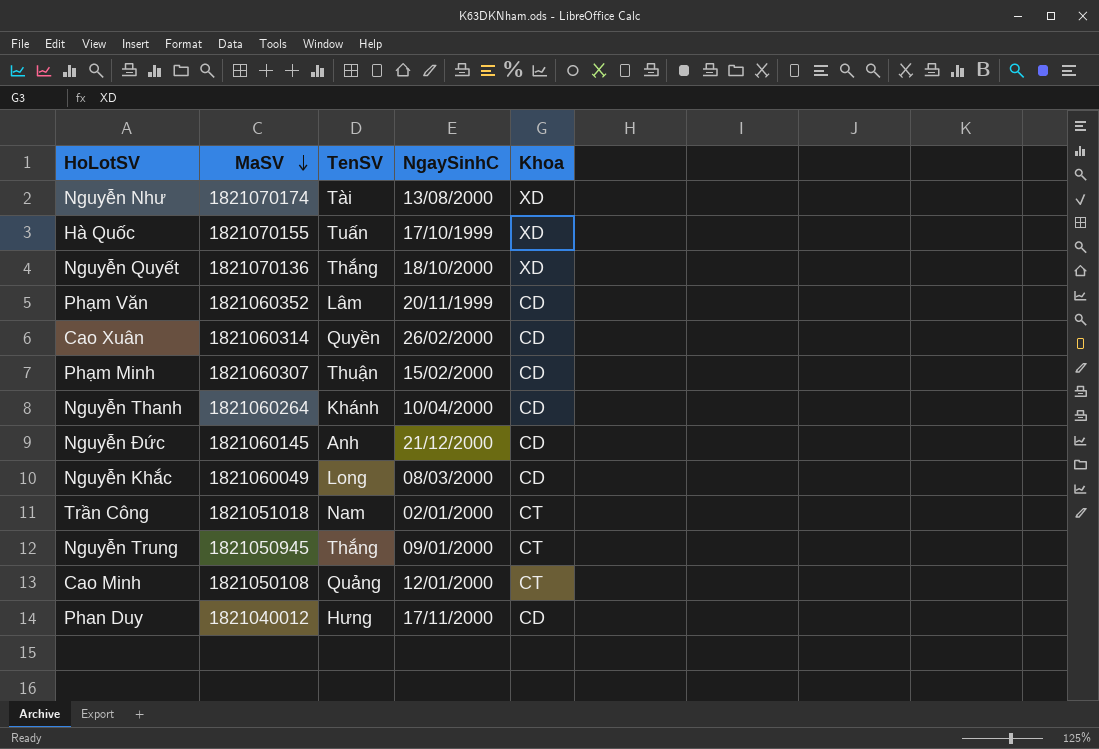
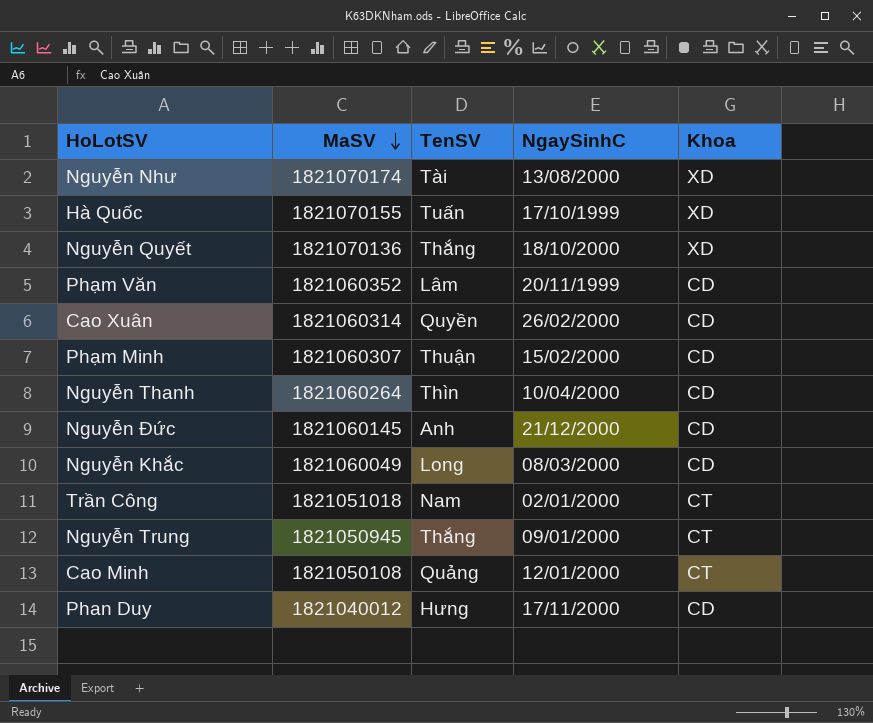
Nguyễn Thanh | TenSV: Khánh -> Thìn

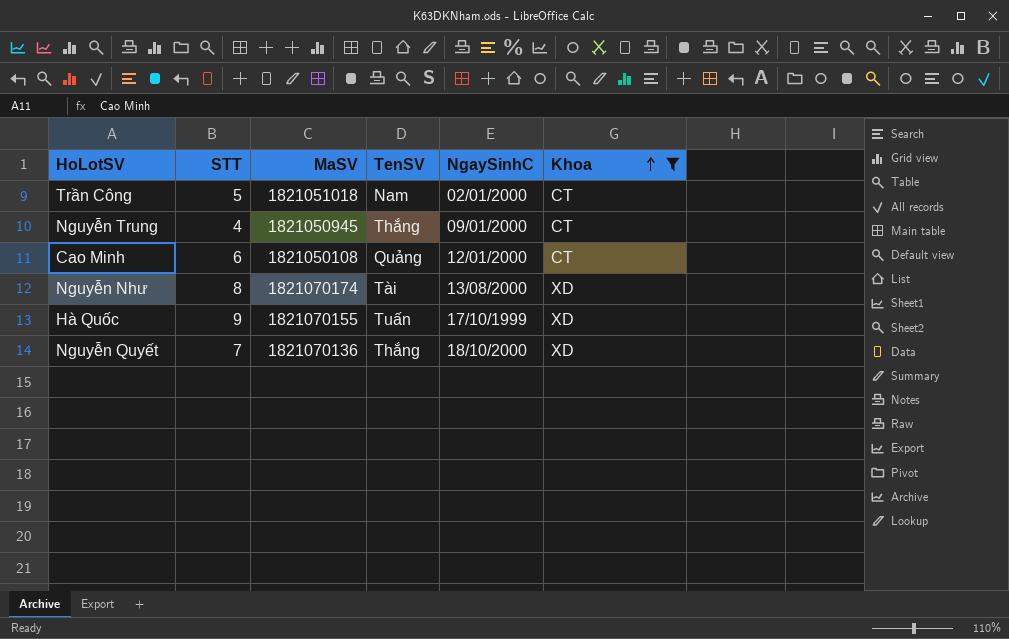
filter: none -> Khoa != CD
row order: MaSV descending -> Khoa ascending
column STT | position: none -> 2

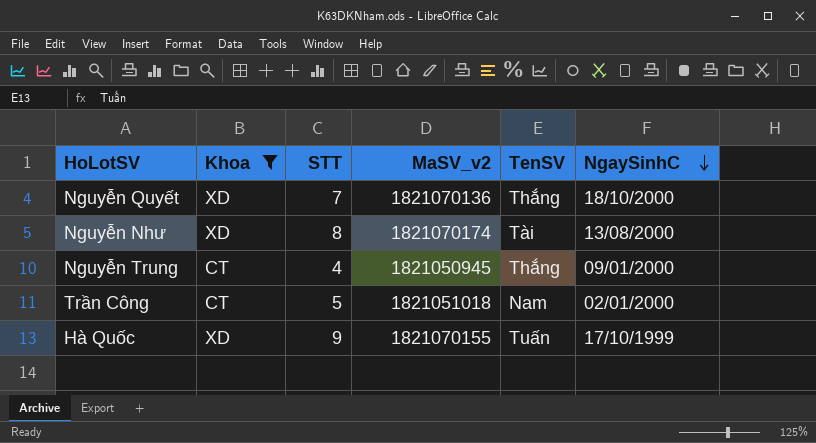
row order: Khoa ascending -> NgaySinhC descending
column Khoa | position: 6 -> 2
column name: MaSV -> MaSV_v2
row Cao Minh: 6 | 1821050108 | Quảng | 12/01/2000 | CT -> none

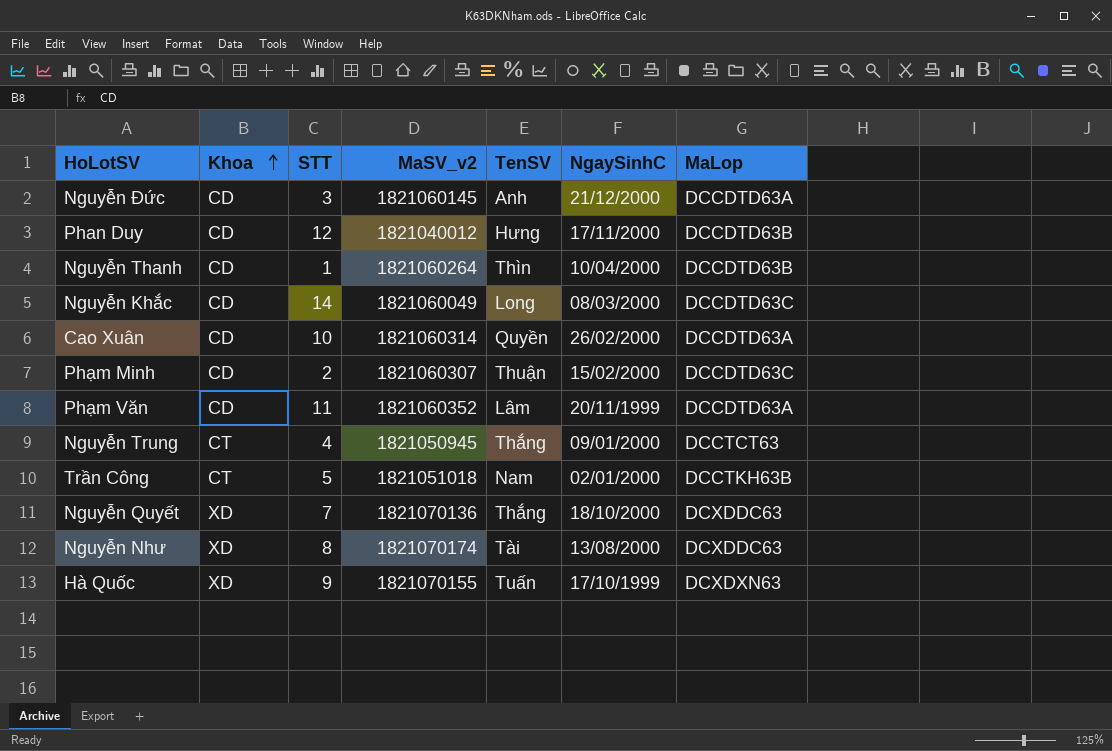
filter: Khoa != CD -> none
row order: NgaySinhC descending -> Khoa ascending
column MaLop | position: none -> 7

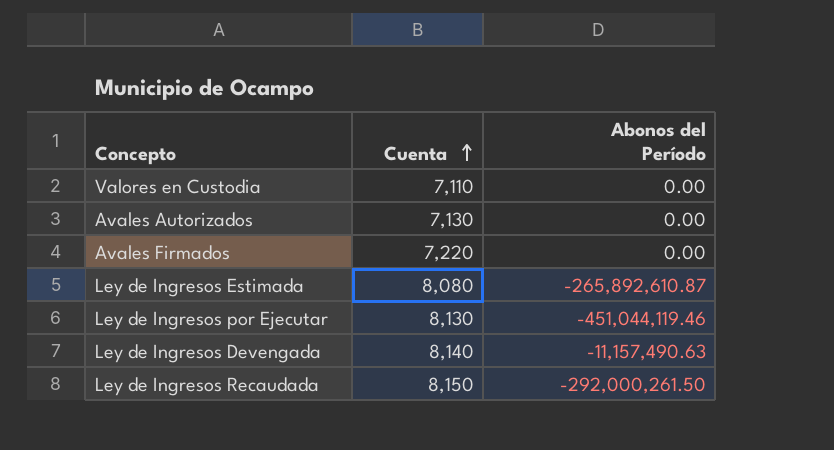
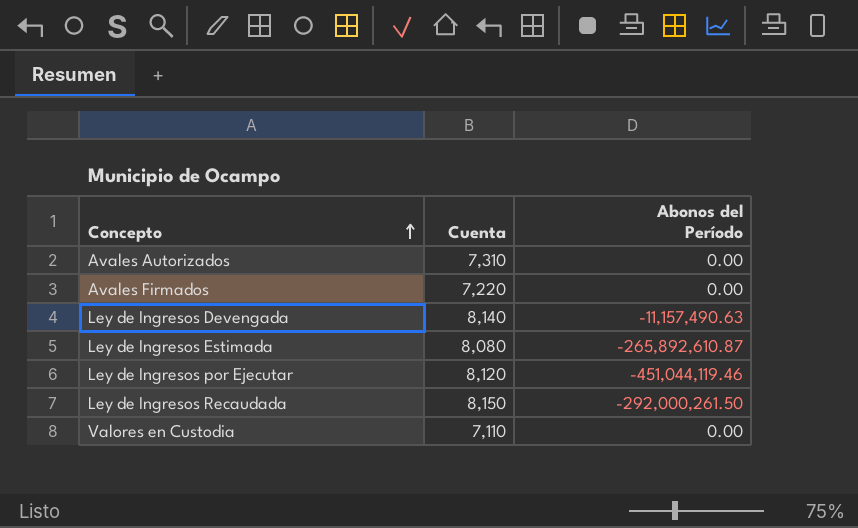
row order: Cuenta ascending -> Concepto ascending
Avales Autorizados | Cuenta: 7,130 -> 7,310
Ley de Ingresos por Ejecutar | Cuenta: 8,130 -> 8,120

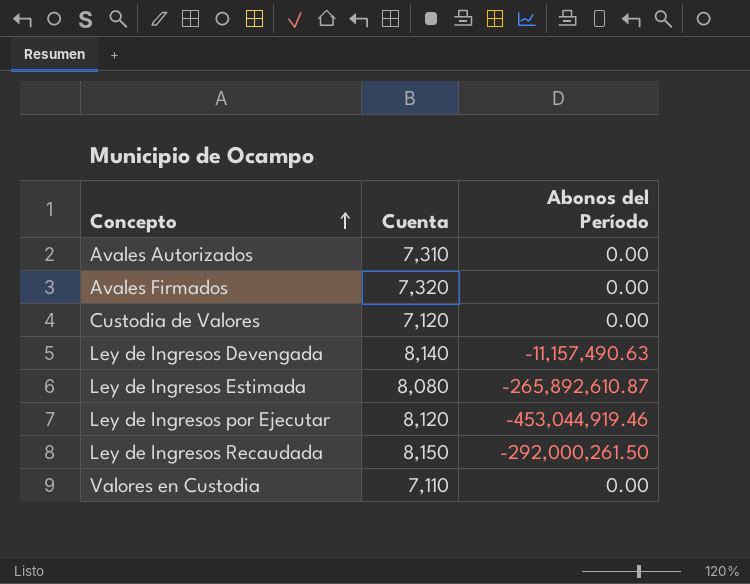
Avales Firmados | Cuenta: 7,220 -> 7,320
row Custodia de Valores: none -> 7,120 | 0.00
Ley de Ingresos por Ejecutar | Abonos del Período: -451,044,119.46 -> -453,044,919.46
::::
# [Description of the task]
Each entry above should be printed again word for word, with any picture dropped.

# [Result]
Nguyễn Thanh | TenSV: Khánh -> Thìn

filter: none -> Khoa != CD
row order: MaSV descending -> Khoa ascending
column STT | position: none -> 2

row order: Khoa ascending -> NgaySinhC descending
column Khoa | position: 6 -> 2
column name: MaSV -> MaSV_v2
row Cao Minh: 6 | 1821050108 | Quảng | 12/01/2000 | CT -> none

filter: Khoa != CD -> none
row order: NgaySinhC descending -> Khoa ascending
column MaLop | position: none -> 7

row order: Cuenta ascending -> Concepto ascending
Avales Autorizados | Cuenta: 7,130 -> 7,310
Ley de Ingresos por Ejecutar | Cuenta: 8,130 -> 8,120

Avales Firmados | Cuenta: 7,220 -> 7,320
row Custodia de Valores: none -> 7,120 | 0.00
Ley de Ingresos por Ejecutar | Abonos del Período: -451,044,119.46 -> -453,044,919.46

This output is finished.